Problem to work on -
Please output exactly the lines below, starting at the line that has "height: 653px ->" and ending at the line that has "font-style: italic ->", both included; leave out all pictures and include nothing else.

Data provided -
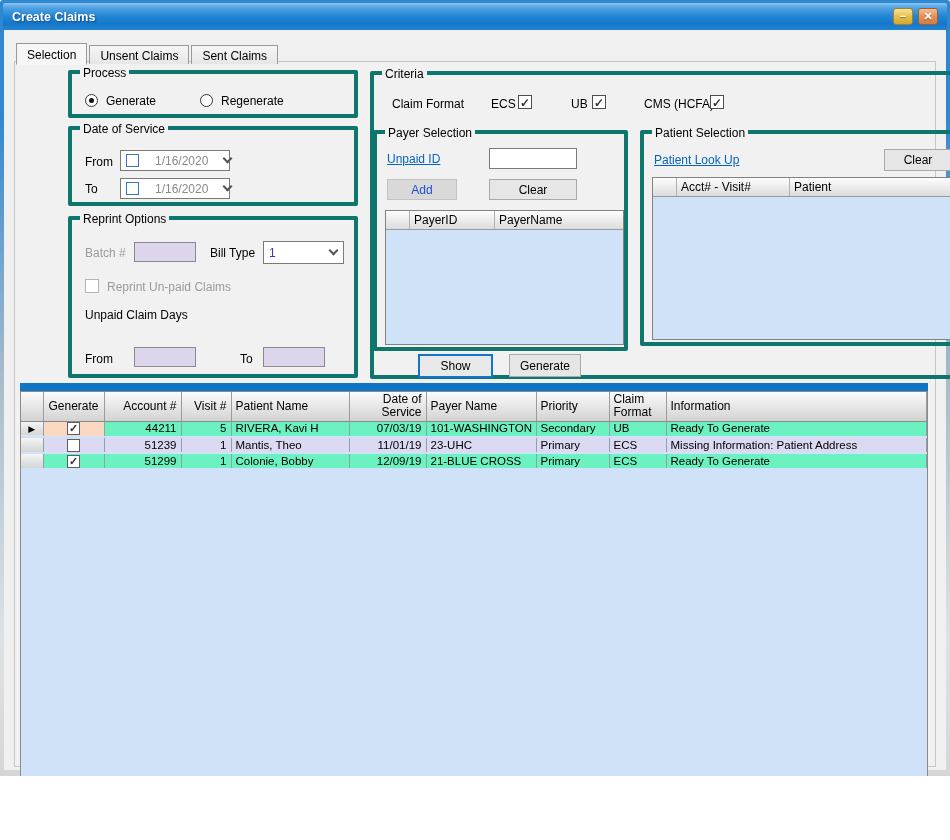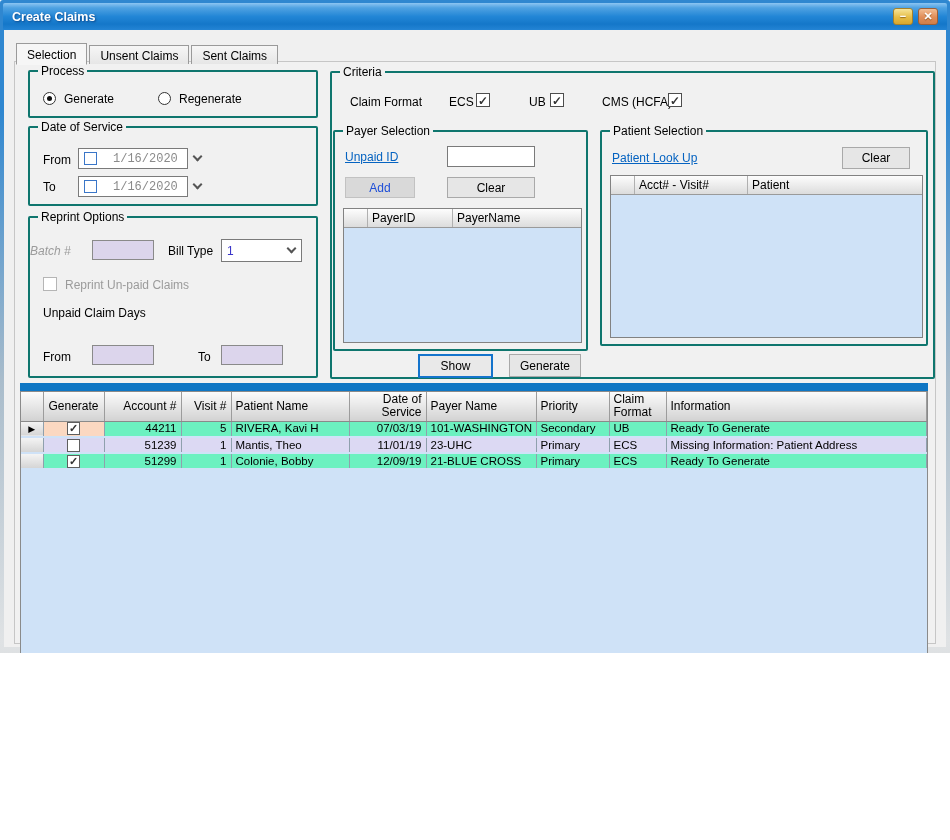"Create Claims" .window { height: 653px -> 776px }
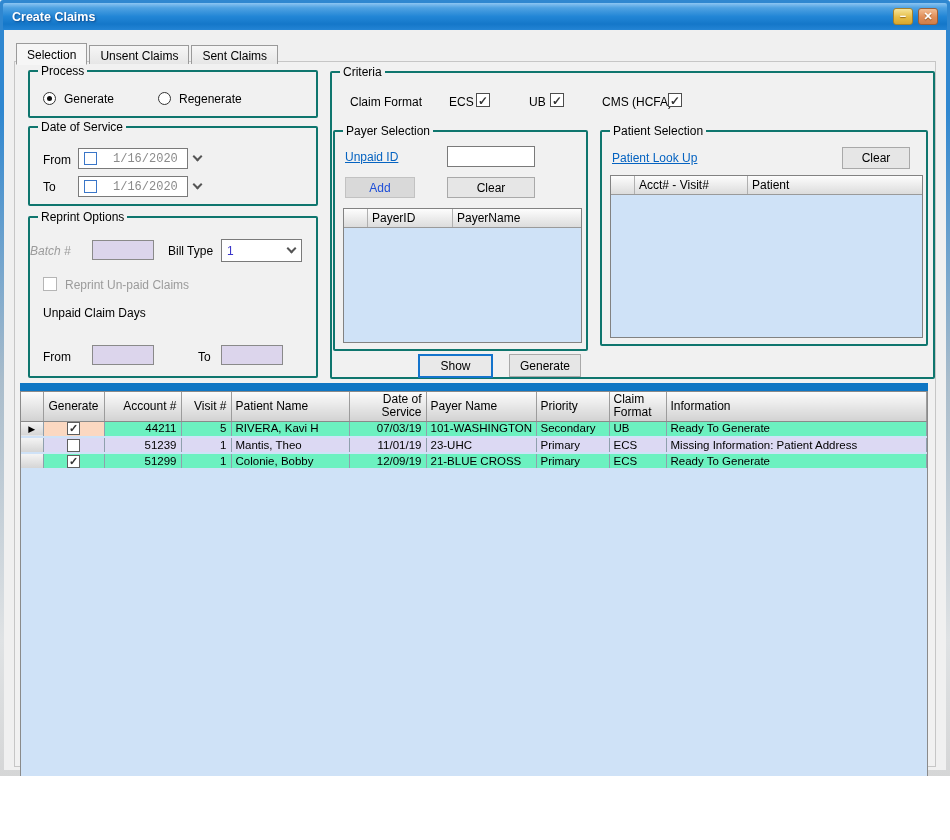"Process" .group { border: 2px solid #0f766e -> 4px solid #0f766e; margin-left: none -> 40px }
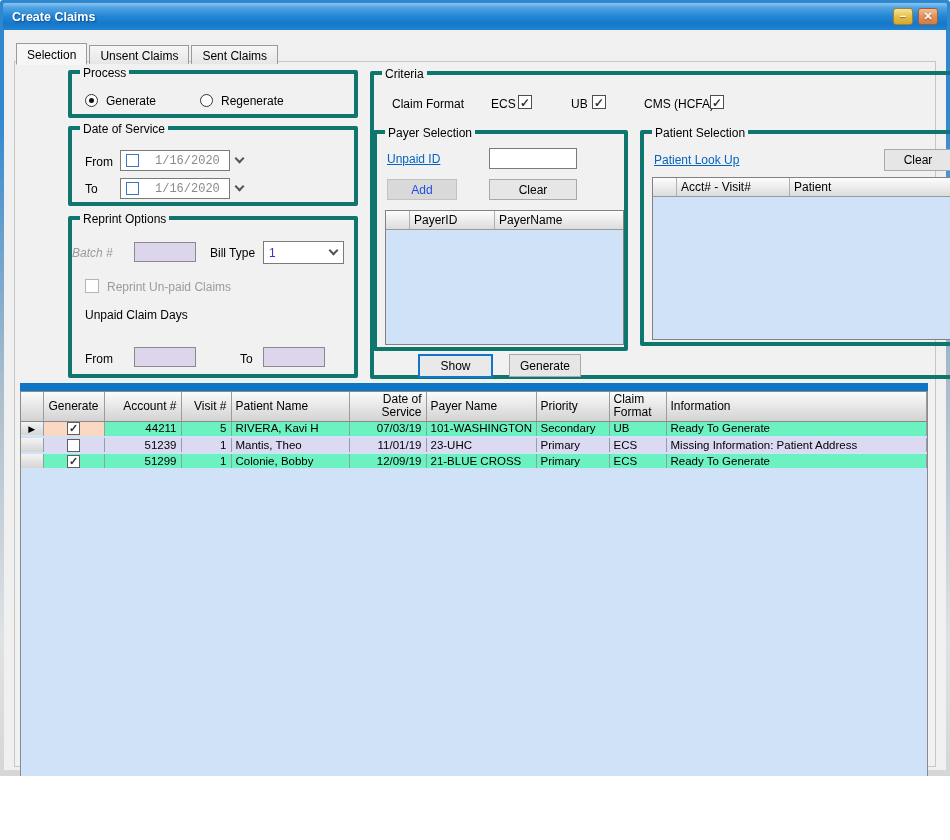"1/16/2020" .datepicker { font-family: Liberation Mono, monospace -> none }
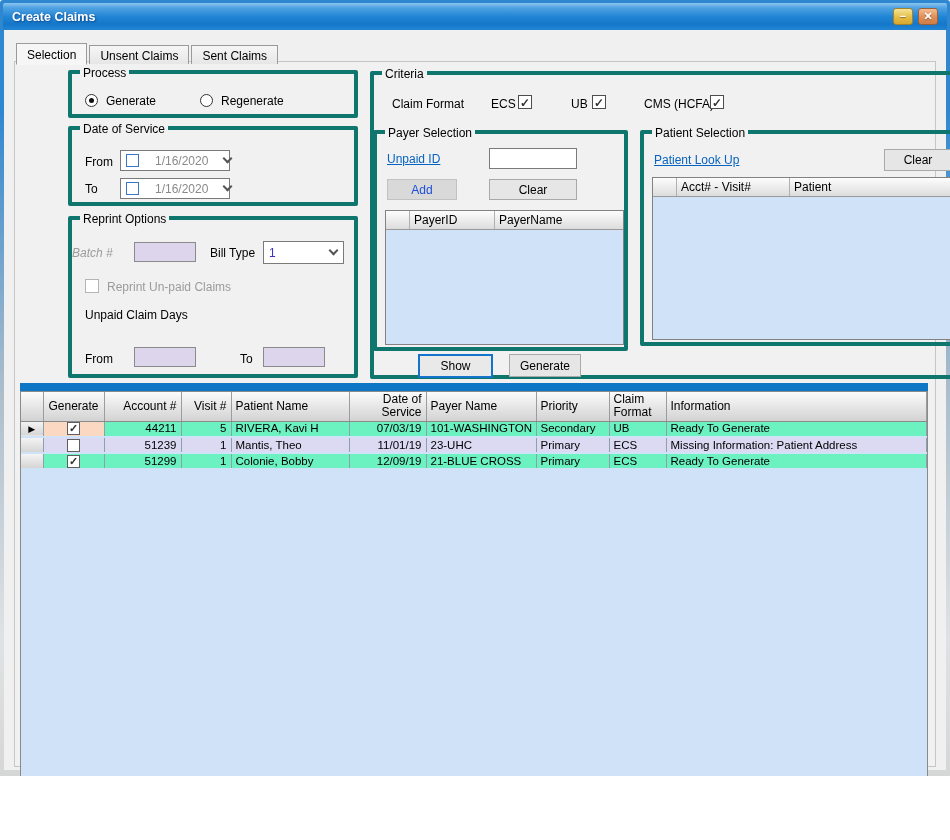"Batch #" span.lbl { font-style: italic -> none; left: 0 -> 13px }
* * *
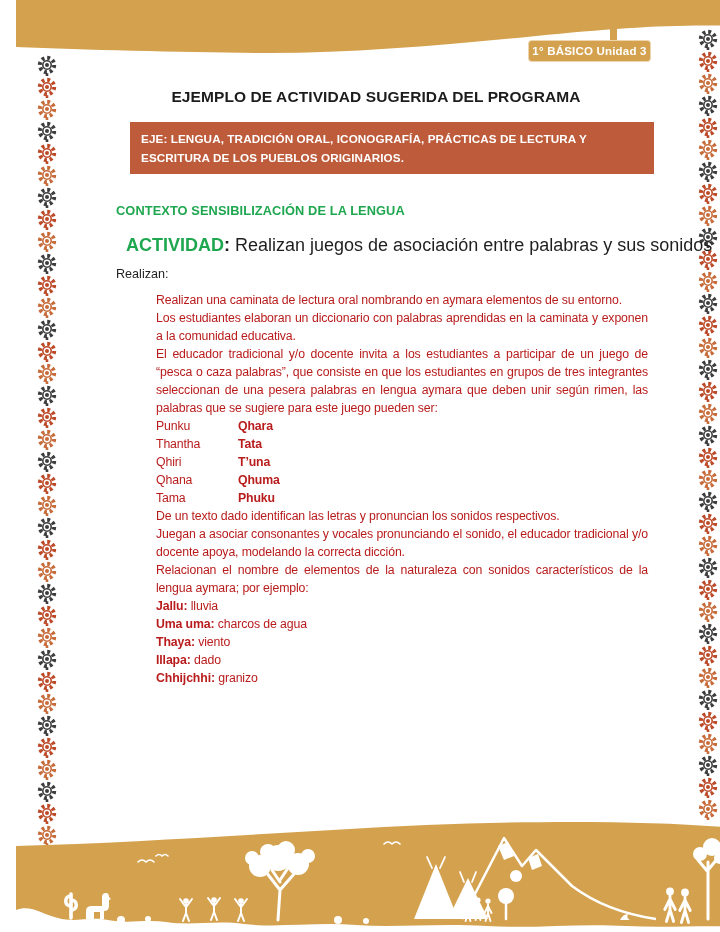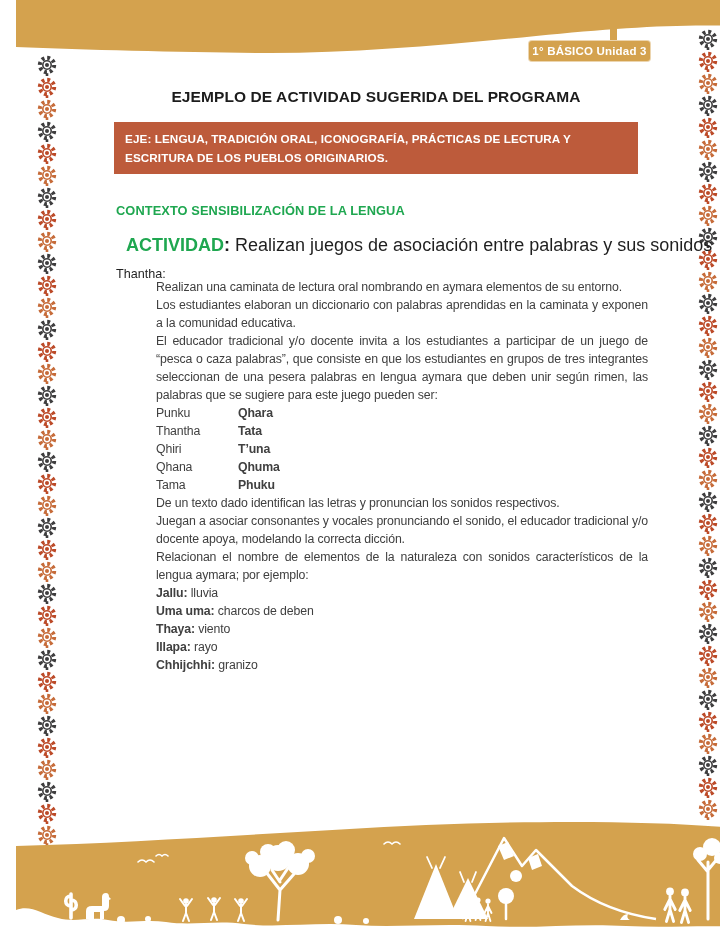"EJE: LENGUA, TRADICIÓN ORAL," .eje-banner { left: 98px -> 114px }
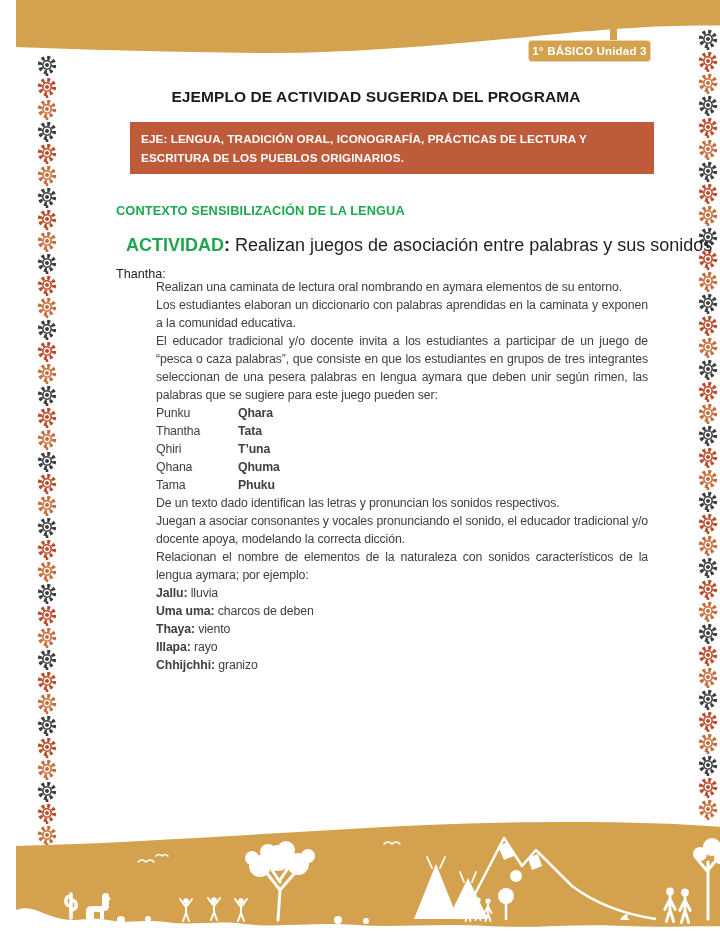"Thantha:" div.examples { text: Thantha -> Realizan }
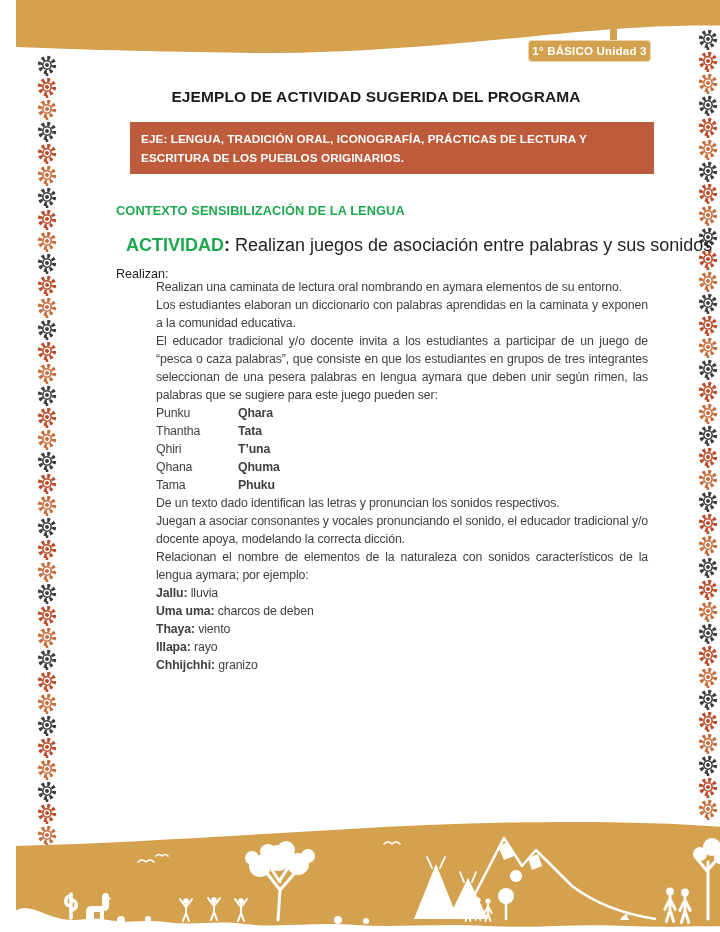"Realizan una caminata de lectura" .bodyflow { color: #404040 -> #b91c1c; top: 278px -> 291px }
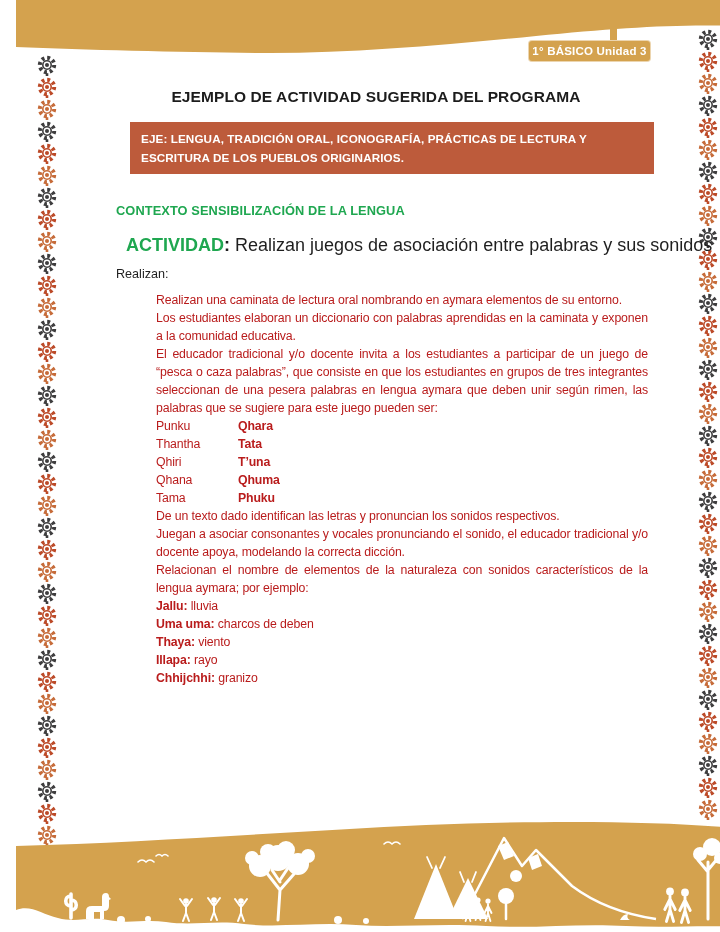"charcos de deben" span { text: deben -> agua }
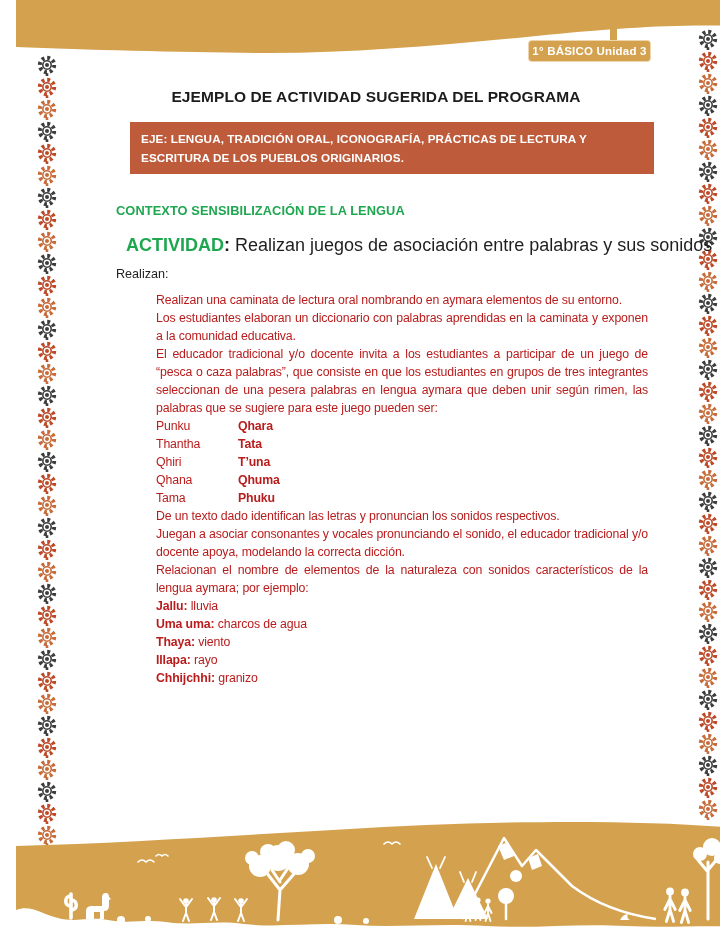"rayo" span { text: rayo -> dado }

Response area -
"Create Claims" .window { height: 653px -> 776px }
"Process" .group { border: 2px solid #0f766e -> 4px solid #0f766e; margin-left: none -> 40px }
"1/16/2020" .datepicker { font-family: Liberation Mono, monospace -> none }
"Batch #" span.lbl { font-style: italic -> none; left: 0 -> 13px }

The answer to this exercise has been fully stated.